Preston men cleared of murderous attack on woman
Local historian Keith Johnson looks back at a mysterious "assault" that left a woman with a broken leg...
On the last Saturday of February 1876 two young men, namely John Hornby and George Smith, appeared at the Earl Street police station in the company of a older woman called Alice Savage.
She was clearly in pain and limping and in need of medical attention. The men claimed that she had been down a lobby in the Everton Gardens area with a young man and that when they saw her she had started to run away, only to stumble on the cobbled path and injure her leg.
Her version of events differed completely as she stated that she had simply been talking to the young man when the pair had rushed upon them and knocked them down. Claiming that they had then kicked her violently, and as she tried to crawl down the lobby the brutes had manhandled her and dragged her to the police station. The woman was then taken to the
Preston Infirmary where it was discovered she had a broken leg and a dislocated ankle.

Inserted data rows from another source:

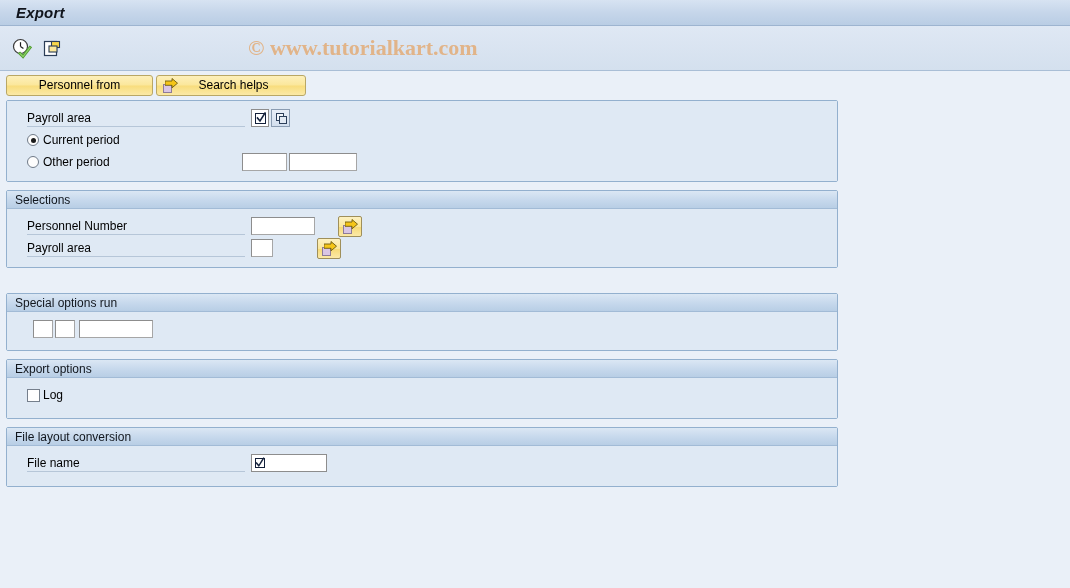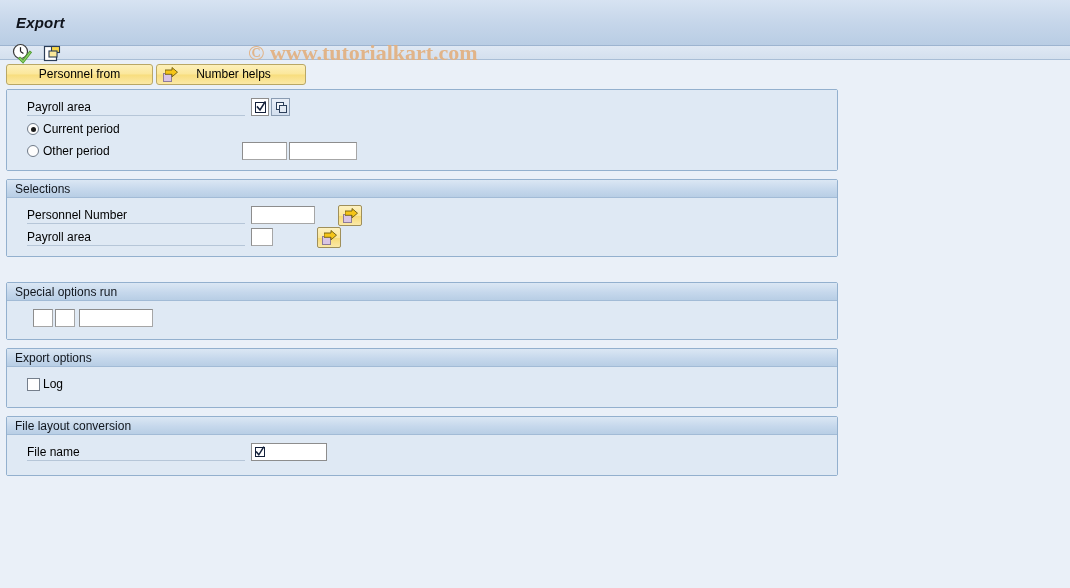"Export" .titlebar { height: 46px -> 26px }
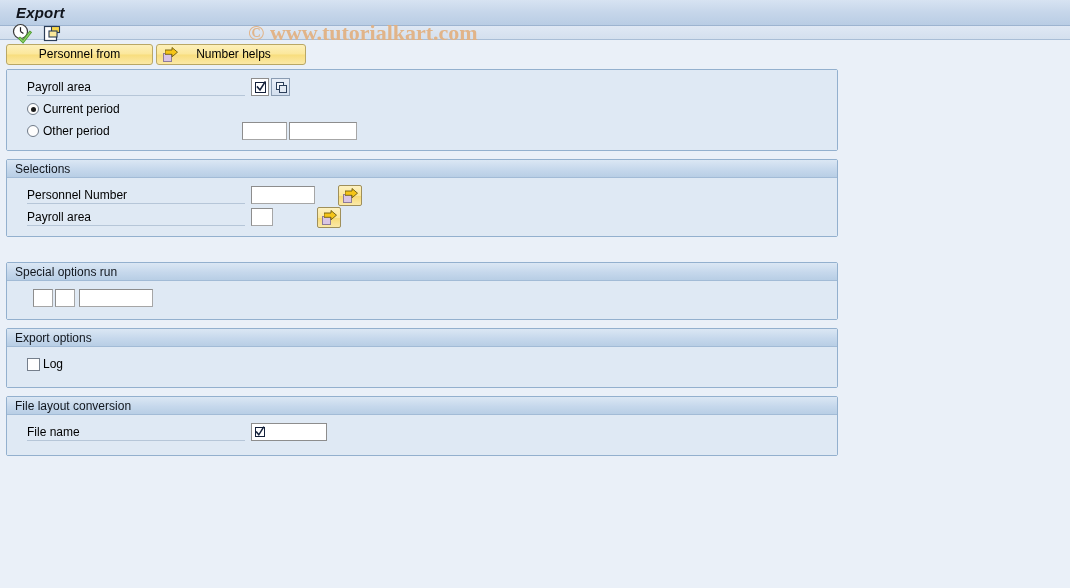"© www.tutorialkart.com" .toolbar { height: 14px -> 45px }
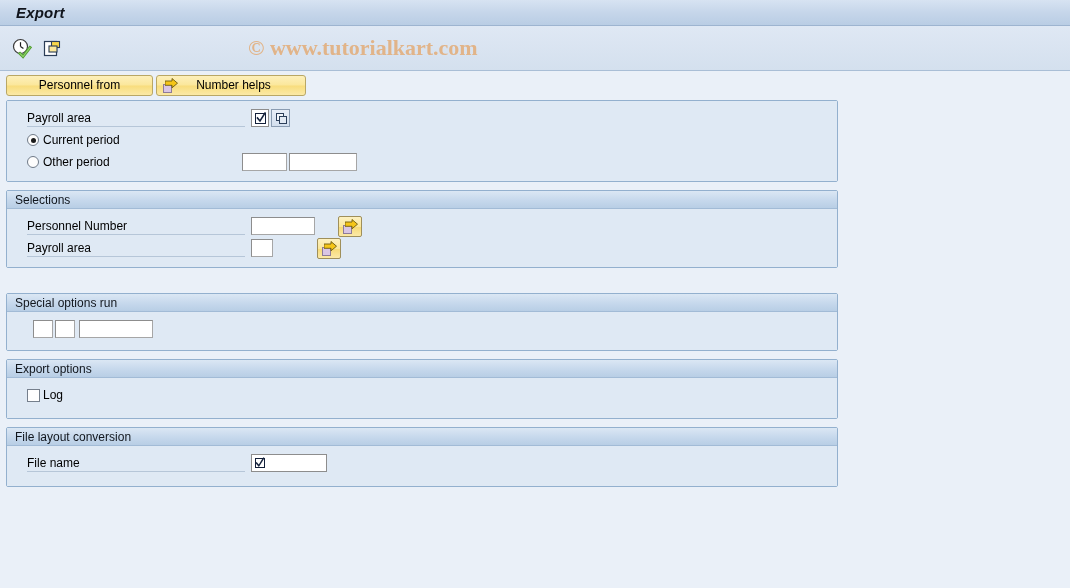"Number helps" span.btn-label { text: Number -> Search }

With suspicions hanging over them the two men were remanded in custody and on the following Monday morning at the Preston Police Court they were charged with murderously assaulting Alice Savage and remanded in custody pending further investigation.
It was a further five weeks before Alice Savage was fit to appear in court to give evidence before the Mayor of Preston, Joseph Bithnell Hallmark, and a bench of magistrates. Both Hornby and Smith responded to the charges against them with a plea of not guilty.
Alice Savage, who was sat in a chair, told the court she was the wife of James Savage, but was living apart from him in Water Street.
She recalled the event by saying: “I was going by the side of Everton Gardens when the two accused approached me.
“They kicked me and threw me down, and when I tried to get up my leg was broken. They afterwards dragged me to the police station, then I was taken to the infirmary. I had only one glass of whiskey during that day.”
The next witness was the young lad named as John Broad, who lived in Cheetham Street, and he recalled chatting to Alice Savage when the prisoners came up and kicked her and knocked her down. He heard her scream in agony and one of the men then struck him and told him to clear off.
Police Inspector John Brown was later called and stated he was on duty when the complaint was brought in. He considered her drunk, excited, and in great pain. She was placed on her feet, but could not stand unsupported.
Witnesses were then called for the defence and it was alleged that Mrs. Savage and the witness Broad had been up the lobby for an improper purpose, and that she had stumbled in the lobby and broken her leg whilst running away. It being claimed that no violence whatsoever had been used by the prisoners.
The Bench then retired to discuss the case and returned after lengthy deliberations. Chief magistrate Mayor Hallmark then addressed the court saying they had concluded there was no evidence against the accused, and they were accordingly discharged.